Alcohol not only reason for abuse
GENDER-BASED VIOLENCE: STRESSFUL BEING SHUT IN
Women find it difficult to find privacy to report their circumstances.
The recent increase in gender-based violence cannot solely be attributed to the selling of alcohol, but is a part of an ongoing problem, worsened by the current lockdown, says a gender research expert.
Professor Antje Schuhmann from Wits School of Social Sciences said lockdowns had generated a global spike in male violence against women and in femicides because they were likely to have impacted on domestic relationships between the men and women.
Under the lockdown, women found themselves shut in with a perpetrator, most likely a family member, a husband or boyfriend.
Moments of privacy to reach out for help were unavailable, and for many women the state-imposed house arrests made it difficult to escape.
Schuhmann said the killings of Tshegofatso Pule in Gauteng and Naledi Phangindawo in Mossel Bay had to be seen in light of generally very high levels of gender-based violence, which are also described as a long and ongoing “state of emergency” in SA.

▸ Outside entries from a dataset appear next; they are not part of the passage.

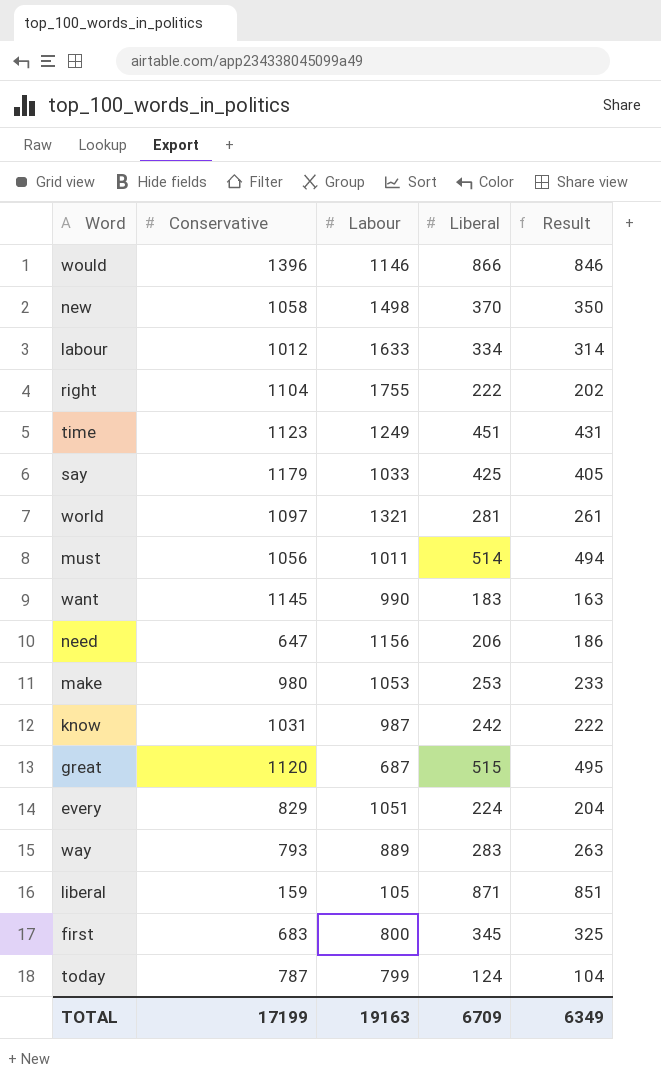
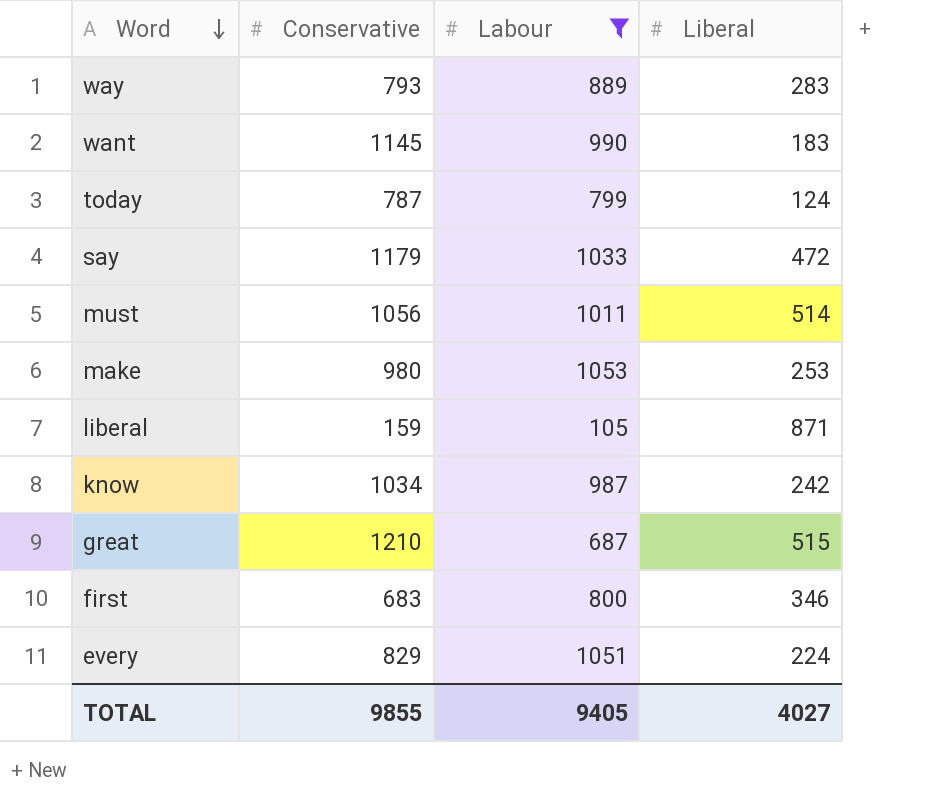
filter: none -> Labour <= 1053
row order: none -> Word descending
column Result | formula: [Liberal] - 20 -> none
say | Liberal: 425 -> 472
know | Conservative: 1031 -> 1034
great | Conservative: 1120 -> 1210
first | Liberal: 345 -> 346
TOTAL | Conservative: 17199 -> 9855
TOTAL | Labour: 19163 -> 9405
TOTAL | Liberal: 6709 -> 4027

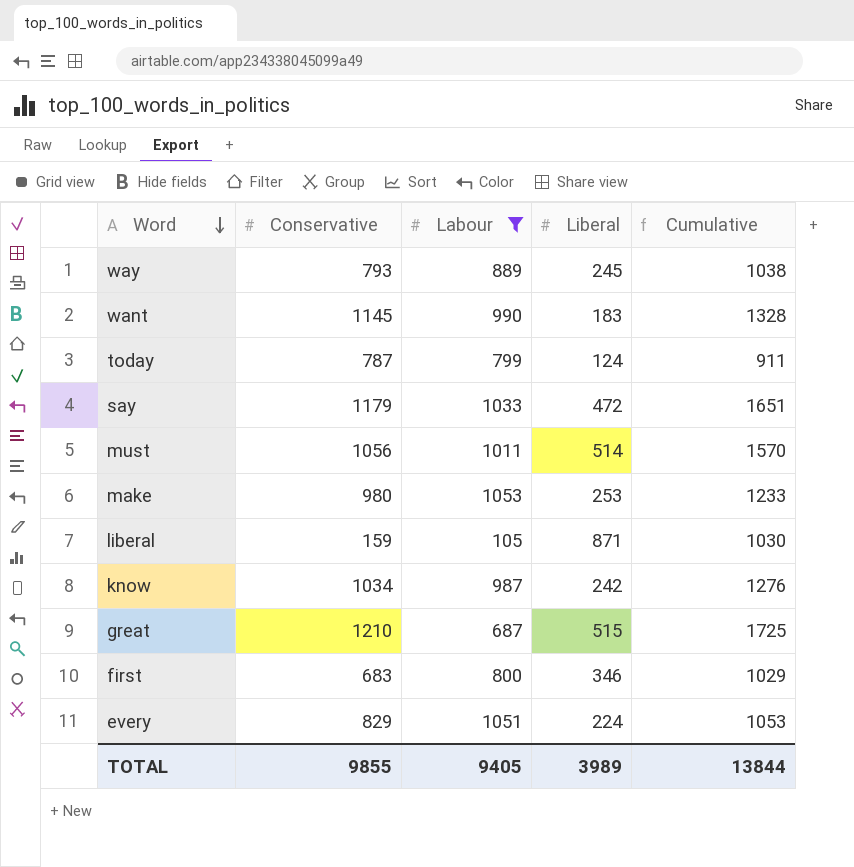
column Cumulative | formula: none -> [Conservative] + [Liberal]
way | Liberal: 283 -> 245
TOTAL | Liberal: 4027 -> 3989

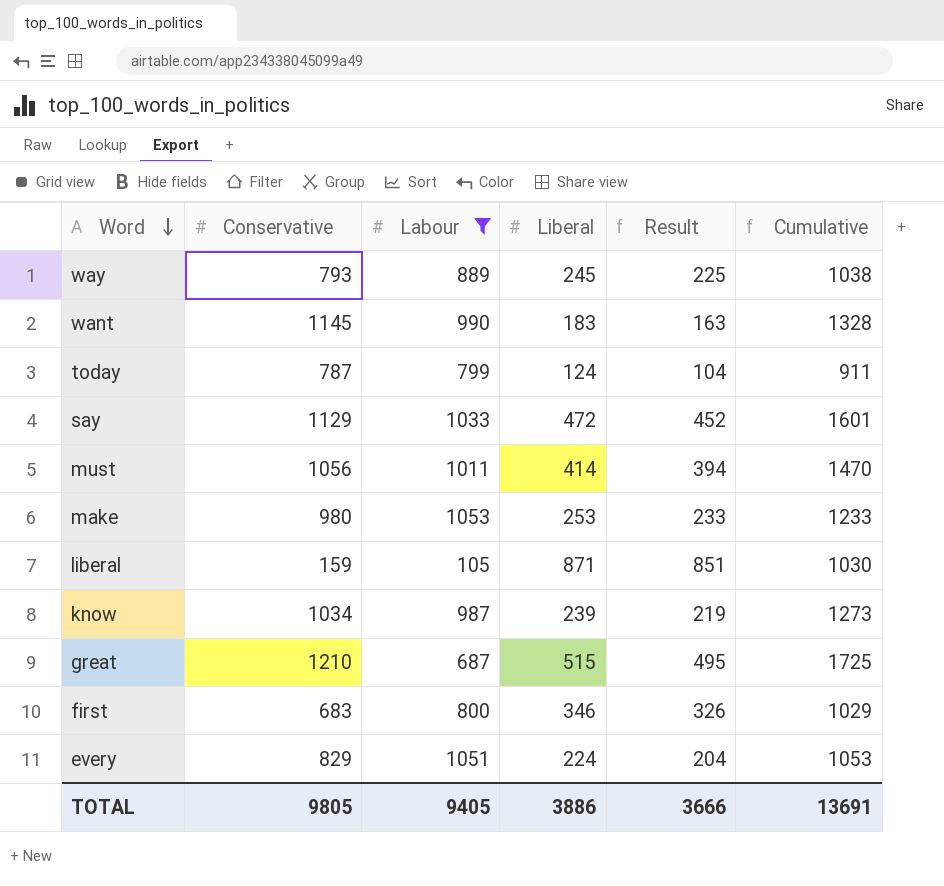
column Result | formula: none -> [Liberal] - 20
say | Conservative: 1179 -> 1129
say | Cumulative: 1651 -> 1601
must | Liberal: 514 -> 414
must | Cumulative: 1570 -> 1470
know | Liberal: 242 -> 239
know | Cumulative: 1276 -> 1273
TOTAL | Conservative: 9855 -> 9805
TOTAL | Liberal: 3989 -> 3886
TOTAL | Cumulative: 13844 -> 13691

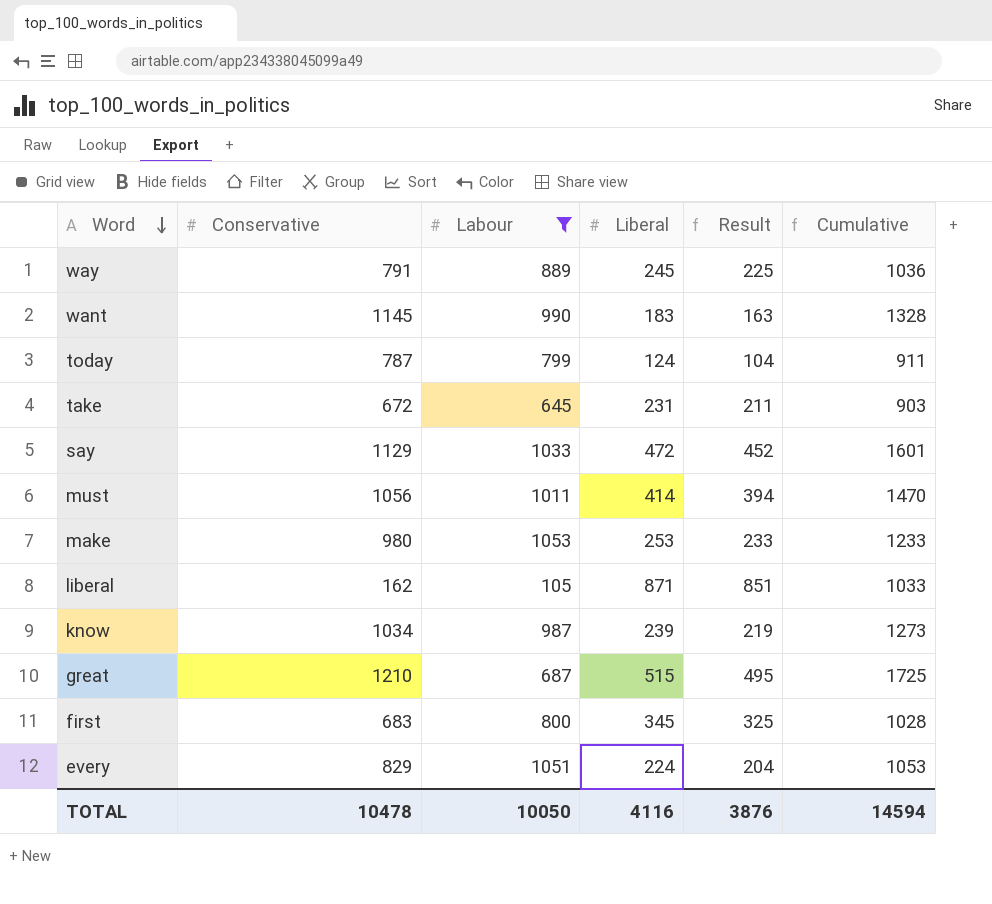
way | Conservative: 793 -> 791
way | Cumulative: 1038 -> 1036
row take: none -> 672 | 645 | 231 | 211 | 903
liberal | Conservative: 159 -> 162
liberal | Cumulative: 1030 -> 1033
first | Liberal: 346 -> 345
first | Result: 326 -> 325
first | Cumulative: 1029 -> 1028
TOTAL | Conservative: 9805 -> 10478
TOTAL | Labour: 9405 -> 10050
TOTAL | Liberal: 3886 -> 4116
TOTAL | Result: 3666 -> 3876
TOTAL | Cumulative: 13691 -> 14594

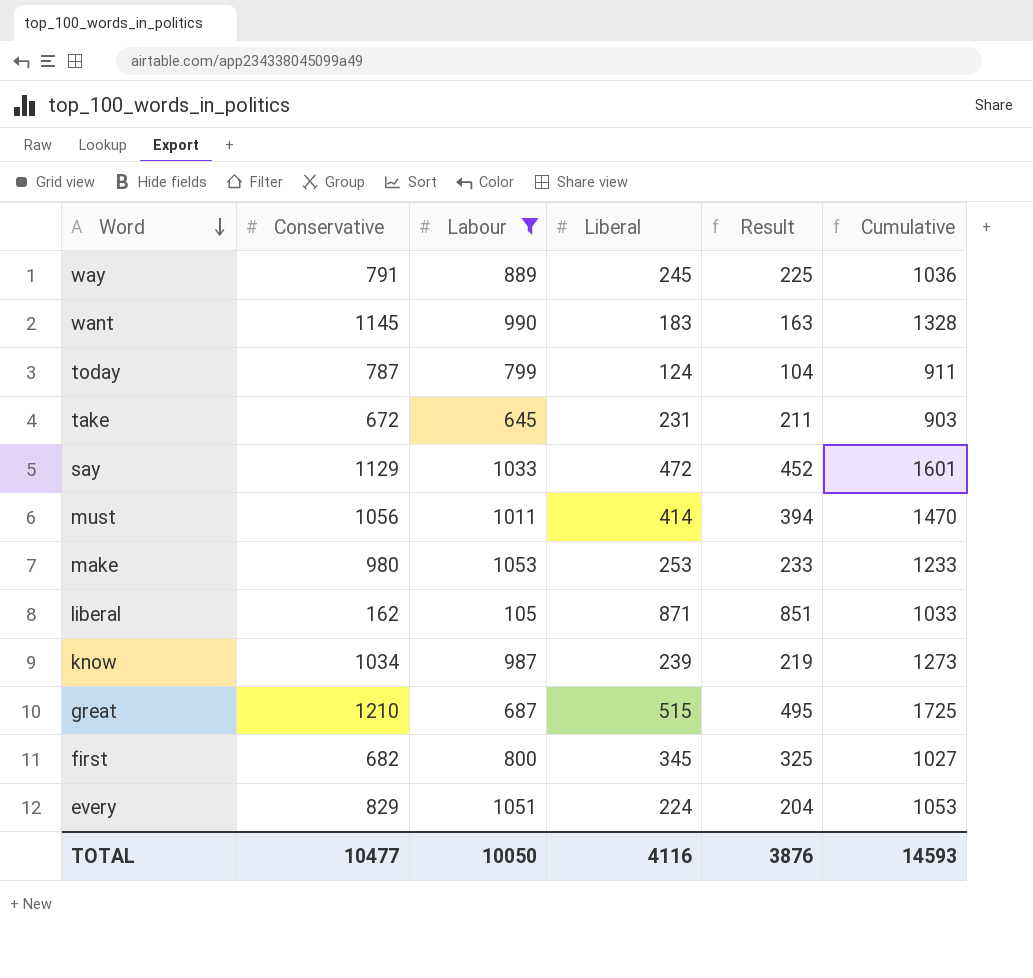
first | Conservative: 683 -> 682
first | Cumulative: 1028 -> 1027
TOTAL | Conservative: 10478 -> 10477
TOTAL | Cumulative: 14594 -> 14593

It was too easy to attribute the attacks on women at this time as alcohol induced after the recent opening of selling of liquor.

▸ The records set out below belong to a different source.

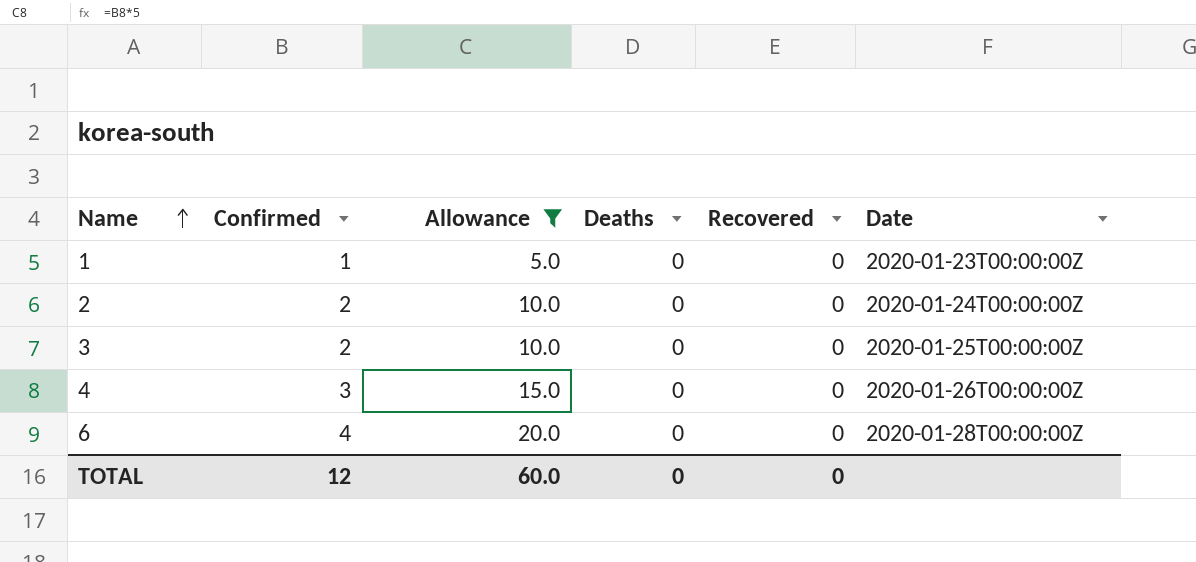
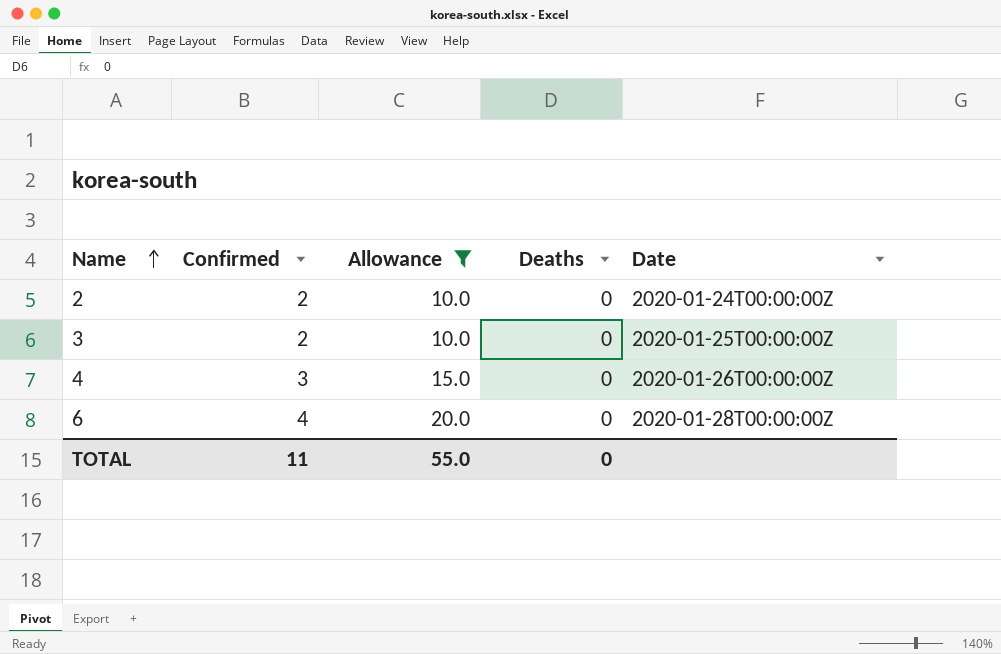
column Recovered | position: 5 -> none
row 1: 1 | 5.0 | 0 | 0 | 2020-01-23T00:00:00Z -> none
TOTAL | Confirmed: 12 -> 11
TOTAL | Allowance: 60.0 -> 55.0

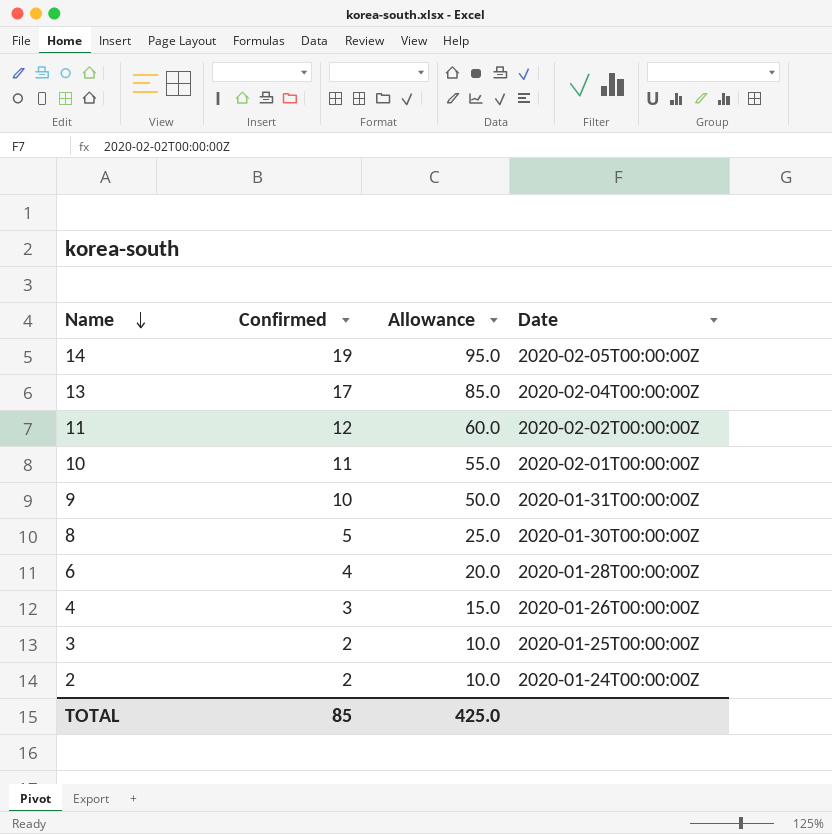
filter: Allowance <= 20.0 -> none
row order: Name ascending -> Name descending
column Deaths | position: 4 -> none
TOTAL | Confirmed: 11 -> 85
TOTAL | Allowance: 55.0 -> 425.0

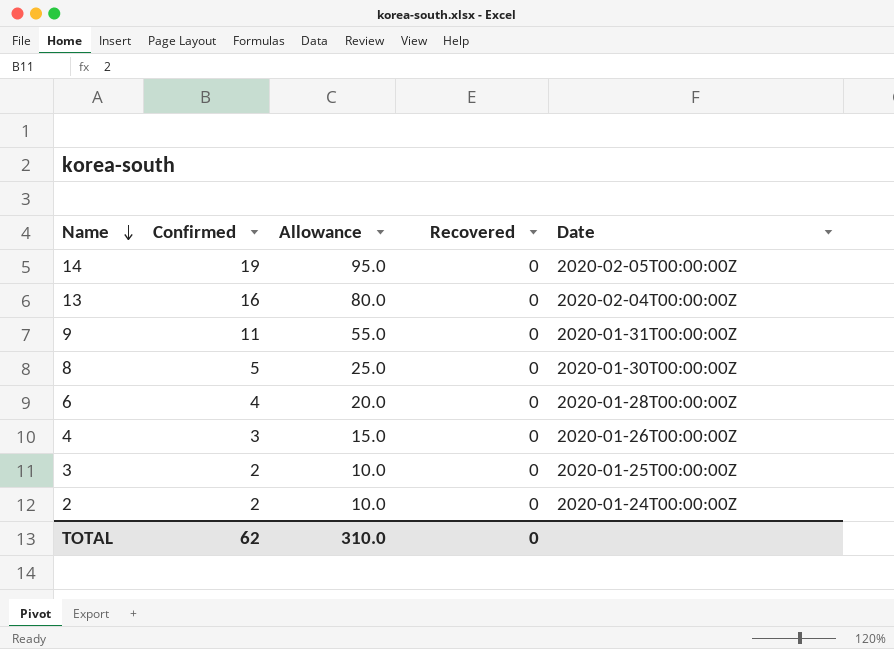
column Recovered | position: none -> 4
row 11: 12 | 60.0 | 2020-02-02T00:00:00Z -> none
row 10: 11 | 55.0 | 2020-02-01T00:00:00Z -> none
13 | Confirmed: 17 -> 16
13 | Allowance: 85.0 -> 80.0
9 | Confirmed: 10 -> 11
9 | Allowance: 50.0 -> 55.0
TOTAL | Confirmed: 85 -> 62
TOTAL | Allowance: 425.0 -> 310.0

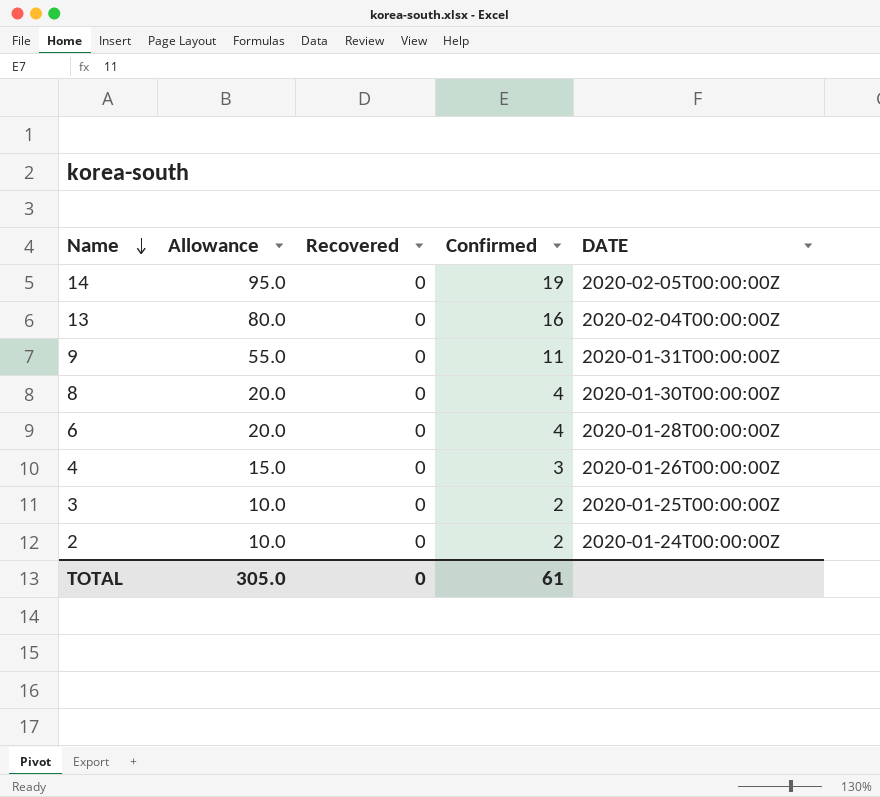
column Confirmed | position: 2 -> 4
column name: Date -> DATE
8 | Allowance: 25.0 -> 20.0
8 | Confirmed: 5 -> 4
TOTAL | Allowance: 310.0 -> 305.0
TOTAL | Confirmed: 62 -> 61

“So far we have no data which speaks to gender-based violence during the different levels of the lockdown,” she said. “Violence against women has many historic and social components and cannot be reduced to one factor only.”
“We do know that in many countries, the abuse of women and also of children has increased tremendously during the often stressful experience of being locked up, maybe losing work, mourning and general insecurity.
“Different countries have tested different campaign formats in order to reach out to women during the rare times they are in public spaces, such as advertising helplines in pharmacies or supermarkets.
“Generally, women who would like to report their abuse have to face many hurdles.
“However, victimisation is particularly easy during lockdown as the access to state or civil society institutions is particularly limited,” Schuhmann said.
Although violence against women was often portrayed as so-called “stranger-danger”, the sad reality was that it was much more likely that women were abused by men they knew and loved.
Under lockdown they were unable to report it to authorities.
Social sciences and communications graduate Zizipho Naki said SA needed to first address individual psychological and patriarchal problems if it was to overcome gender-based violence.
The country still embraced patriarchy.
“The problem is how boys are raised; boys are taught to be boys and that they must be rough and must not cry. Instead they must bottle up their emotions and never have to face them.
“They cannot communicate [effectively] and their way of communication is [through] physical strength,” she said.
“Men view any expression of emotion as a weakness. They are told crying is a woman’s thing. They are unable to tell what is inside them and bottle up those emotions to become something that one day could explode.
“That’s where the issue is, that communication is embraced in women but not in men. They are taught to act in a certain way from a very young age,” Naki said.
To fix patriarchy, SA needed to fix how men were raised and they must face their childhood trauma where they were taught to resolve matters by violence.
Not being able to face childhood trauma raised mental issues which must be confronted. Schuhmann said: “It is of particular importance that the educational system must be reformed in order to empower girls, as well as boys.
“In addition, men in the public and political spheres must be held accountable and not let off the hook when disrespectful and violent towards women or queer people – simply, all those they consider as not equal to them”.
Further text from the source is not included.